Comment 7 Jeroen Roovers (RETIRED) gentoo-dev 2010-06-10 01:47:15 UTC 
Stable for HPPA.
Comment 8 Raúl Porcel (RETIRED) gentoo-dev 2010-06-13 14:19:49 UTC 
alpha/ia64/sparc stable
Comment 9 Matthias Geerdsen (RETIRED) gentoo-dev 2010-06-14 22:31:11 UTC 
CVE-2010-2023 (http://nvd.nist.gov/nvd.cfm?cvename=CVE-2010-2023):
  transports/appendfile.c in Exim before 4.72, when a world-writable
  sticky-bit mail directory is used, does not verify the st_nlink field
  of mailbox files, which allows local users to cause a denial of
  service or possibly gain privileges by creating a hard link to
  another user's file.

CVE-2010-2024 (http://nvd.nist.gov/nvd.cfm?cvename=CVE-2010-2024):
  transports/appendfile.c in Exim before 4.72, when MBX locking is
  enabled, allows local users to change permissions of arbitrary files
  or create arbitrary files, and cause a denial of service or possibly
  gain privileges, via a symlink attack on a lockfile in /tmp/.

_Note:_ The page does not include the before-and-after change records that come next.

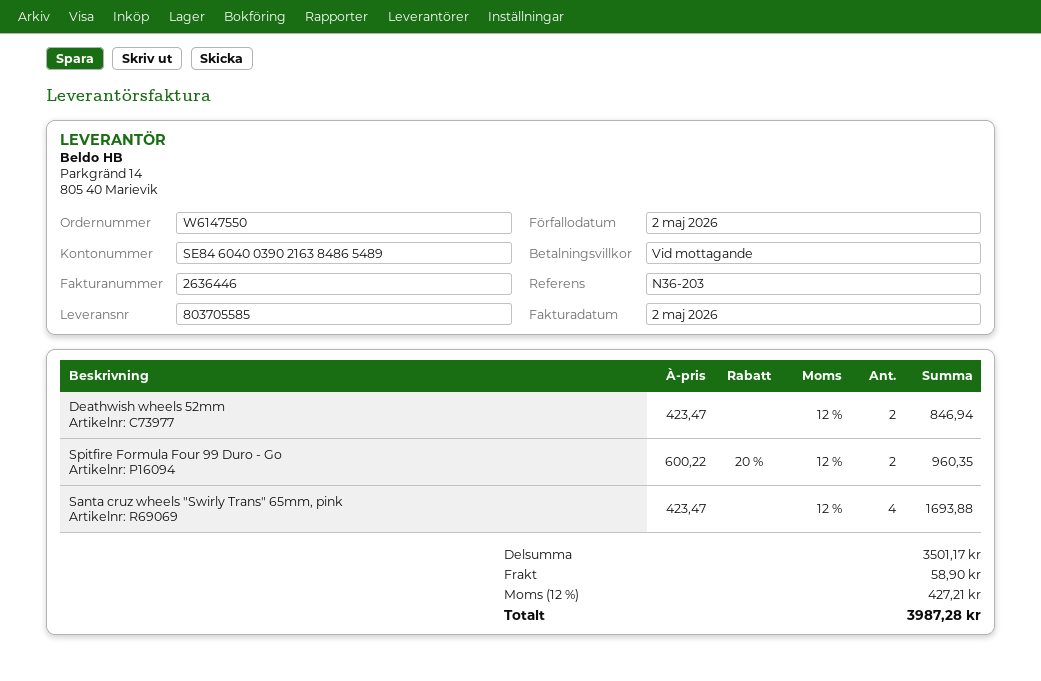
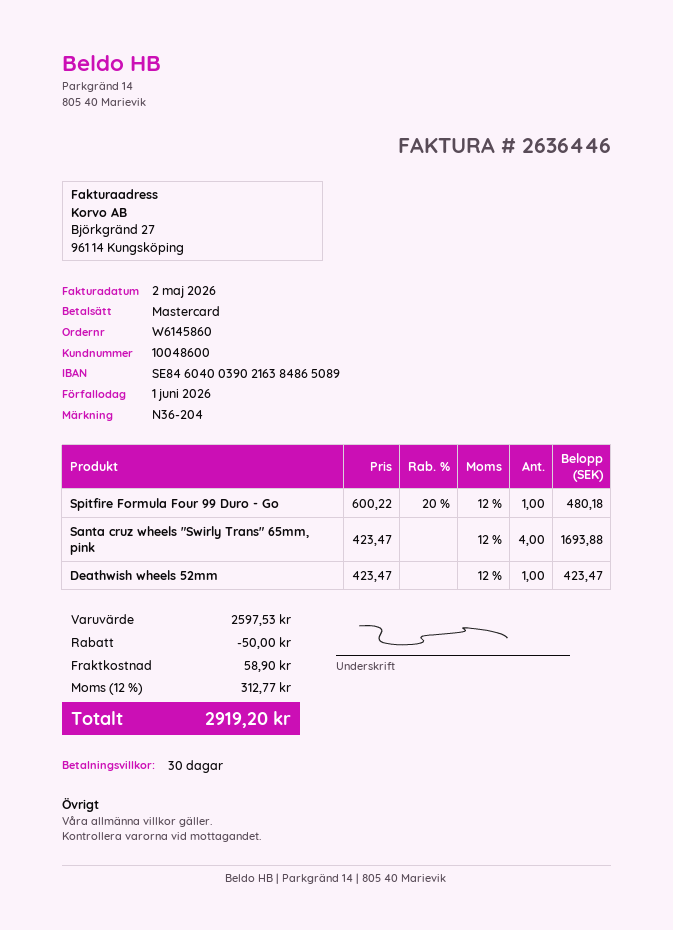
order number: W6147550 -> W6145860
payment terms: on receipt -> 30 days
due date: 2026-05-02 -> 2026-06-01
reference: N36-203 -> N36-204
bank account: SE8460400390216384865489 -> SE8460400390216384865089
Deathwish wheels 52mm: 2 x 423.47 = 846.94 -> 1 x 423.47 = 423.47
Spitfire Formula Four 99 Duro - Go: 2 x 600.22 - 20% = 960.35 -> 1 x 600.22 - 20% = 480.18
subtotal: 3501.17 -> 2597.53
discount: none -> 50.00
tax: 12% = 427.21 -> 12% = 312.77
total: 3987.28 -> 2919.20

Comment 10 Fabian Groffen gentoo-dev 2010-06-21 06:38:50 UTC 
@amd64: please stabilise exim-4.72.  I'm running amd64 (without issues), so you should be good to go.
Comment 11 Markus Meier gentoo-dev 2010-06-21 20:35:04 UTC 
amd64 stable
Comment 12 DEMAINE Benoît-Pierre, aka DoubleHP 2010-06-26 01:00:29 UTC 
Markus: see bug 325645 : it does not build on AMD64 for me.
Comment 13 Brent Baude (RETIRED) gentoo-dev 2010-07-08 20:23:02 UTC 
ppc64 done
Comment 14 Joe Jezak (RETIRED) gentoo-dev 2010-07-18 20:49:35 UTC 
Marked ppc stable.
Comment 15 Stefan Behte (RETIRED) gentoo-dev Security 2010-08-01 12:31:07 UTC 
glsa request filed.
Comment 16 Stefan Behte (RETIRED) gentoo-dev Security 2010-12-11 16:55:56 UTC 
The remote code exec bug is fixed in >=4.70 (http://bugs.exim.org/show_bug.cgi?id=787) but was initially not regarded as a security problem according to heise.

@net-mail: please punt <4.70.
Comment 17 Fabian Groffen gentoo-dev 2010-12-11 22:10:25 UTC 
versions <4.70 dropped
Comment 18 GLSAMaker/CVETool Bot gentoo-dev 2014-01-27 12:37:02 UTC 
This issue was resolved and addressed in
 GLSA 201401-32 at http://security.gentoo.org/glsa/glsa-201401-32.xml
by GLSA coordinator Mikle Kolyada (Zlogene).